There are two main ways in optogenetic systems work, both of which are possible thanks to the ability to induce conformational changes in the presence of light. The first mechanism uses embedded enzymes to create ‘switch domains’ which changes in the presence of specific wavelengths of light. The second are modular systems that use proteins to induce and reverse signal outputs and control a range of processes it is attached to.
There is a range of potential areas that could benefit from optogenetic systems. One example is the use of optogenetic light emitters in smart culture bioreactors (using bacteria-based biosensors) to produce fine chemicals, pharmaceuticals, fuels and other materials/chemicals. Other examples of where optogenetic systems could be used include assisting sensing systems for the real-time monitoring of agricultural settings and control systems in biomedical applications. The latter could include real-time health monitoring using optogenetic wearable devices with bioelectric monitoring properties that can send the data to smartphones. Like biosensors, there are many possible opportunities at the interface of biological systems and data systems.
However, just like biosensors, there are also several challenges to overcome before they become widely used. One of the main challenges in this area is finding enough photoreceptors that can enable multiplexing operations to occur—and in turn, more complex functions to be performed. Other small challenges, such as the inability of light to penetrate high-density biological tissues/cell cultures, and the overexpression of proteins in some systems. However, there are ways that these smaller challenges can be overcome (e.g., specific engineering of the proteins and fine tuning of light exposure).

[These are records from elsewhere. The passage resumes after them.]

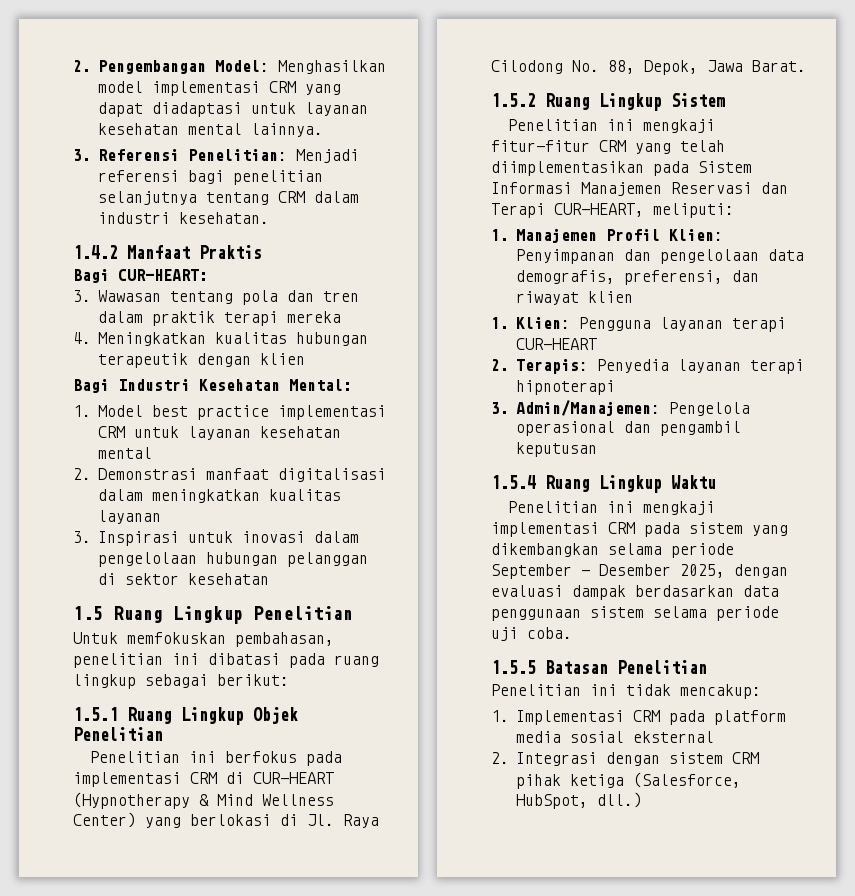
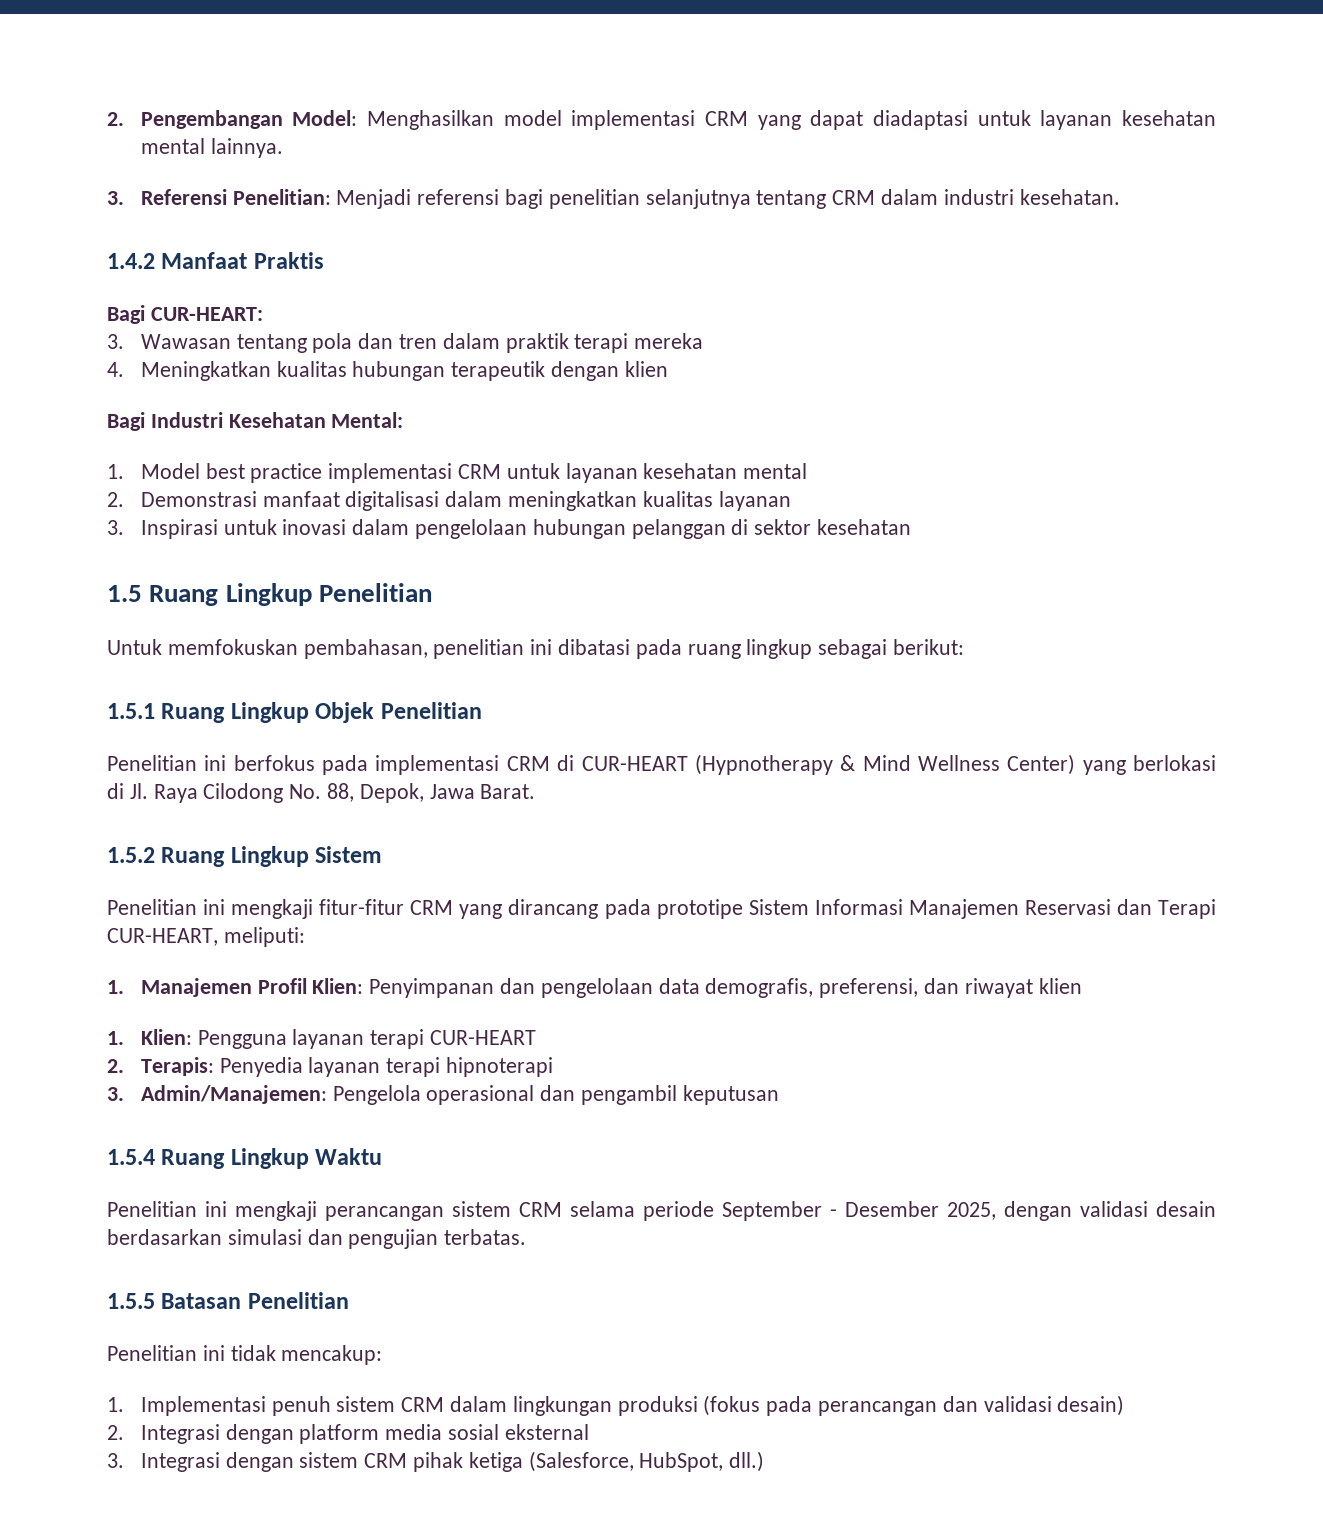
- Penelitian ini mengkaji fitur-fitur CRM yang telah diimplementasikan pada Sistem Informasi Manajemen Reservasi dan Terapi CUR-HEART, meliputi:
+ Penelitian ini mengkaji fitur-fitur CRM yang dirancang pada prototipe Sistem Informasi Manajemen Reservasi dan Terapi CUR-HEART, meliputi:
- Penelitian ini mengkaji implementasi CRM pada sistem yang dikembangkan selama periode September - Desember 2025, dengan evaluasi dampak berdasarkan data penggunaan sistem selama periode uji coba.
+ Penelitian ini mengkaji perancangan sistem CRM selama periode September - Desember 2025, dengan validasi desain berdasarkan simulasi dan pengujian terbatas.
- 1. Implementasi CRM pada platform media sosial eksternal
+ 1. Implementasi penuh sistem CRM dalam lingkungan produksi (fokus pada perancangan dan validasi desain)
+ 2. Integrasi dengan platform media sosial eksternal
- 2. Integrasi dengan sistem CRM pihak ketiga (Salesforce, HubSpot, dll.)
+ 3. Integrasi dengan sistem CRM pihak ketiga (Salesforce, HubSpot, dll.)

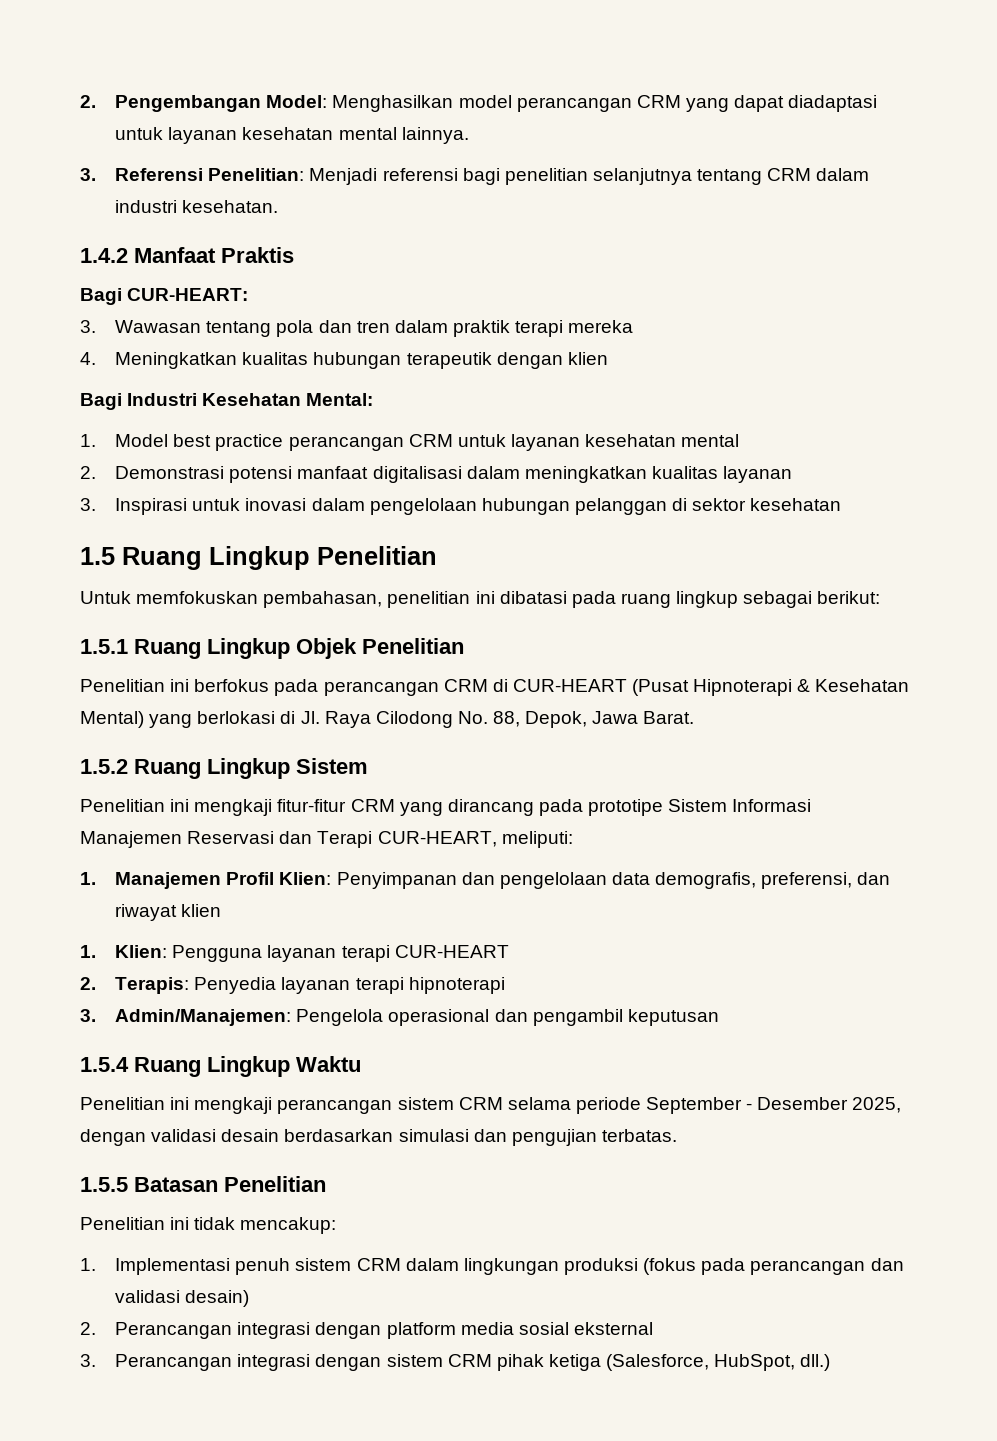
- 2. Pengembangan Model: Menghasilkan model implementasi CRM yang dapat diadaptasi untuk layanan kesehatan mental lainnya.
+ 2. Pengembangan Model: Menghasilkan model perancangan CRM yang dapat diadaptasi untuk layanan kesehatan mental lainnya.
- 1. Model best practice implementasi CRM untuk layanan kesehatan mental
+ 1. Model best practice perancangan CRM untuk layanan kesehatan mental
- 2. Demonstrasi manfaat digitalisasi dalam meningkatkan kualitas layanan
+ 2. Demonstrasi potensi manfaat digitalisasi dalam meningkatkan kualitas layanan
- Penelitian ini berfokus pada implementasi CRM di CUR-HEART (Hypnotherapy & Mind Wellness Center) yang berlokasi di Jl. Raya Cilodong No. 88, Depok, Jawa Barat.
+ Penelitian ini berfokus pada perancangan CRM di CUR-HEART (Pusat Hipnoterapi & Kesehatan Mental) yang berlokasi di Jl. Raya Cilodong No. 88, Depok, Jawa Barat.
- 2. Integrasi dengan platform media sosial eksternal
+ 2. Perancangan integrasi dengan platform media sosial eksternal
- 3. Integrasi dengan sistem CRM pihak ketiga (Salesforce, HubSpot, dll.)
+ 3. Perancangan integrasi dengan sistem CRM pihak ketiga (Salesforce, HubSpot, dll.)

The very nature of biological-digital hybrid systems means that there will be inherent challenges coupling synthetic principles with biological mechanisms. Nevertheless, we see a lot of interest at all levels, from the sensing/data collection aspect to communication lines, and even in the transfer and storage of data itself. Biosensors and optogenetic platforms offer the most potential from a non-storage perspective.
While there are still a few challenges to overcome in these areas, there is a lot of potential for the future, including a range of applications and industry areas that could benefit from bio-informational systems. Time will only tell whether we see the adoption of bio-hybrid systems over all-synthetic systems. It will most likely depend on the ability to iron out the various challenges presenting the area currently.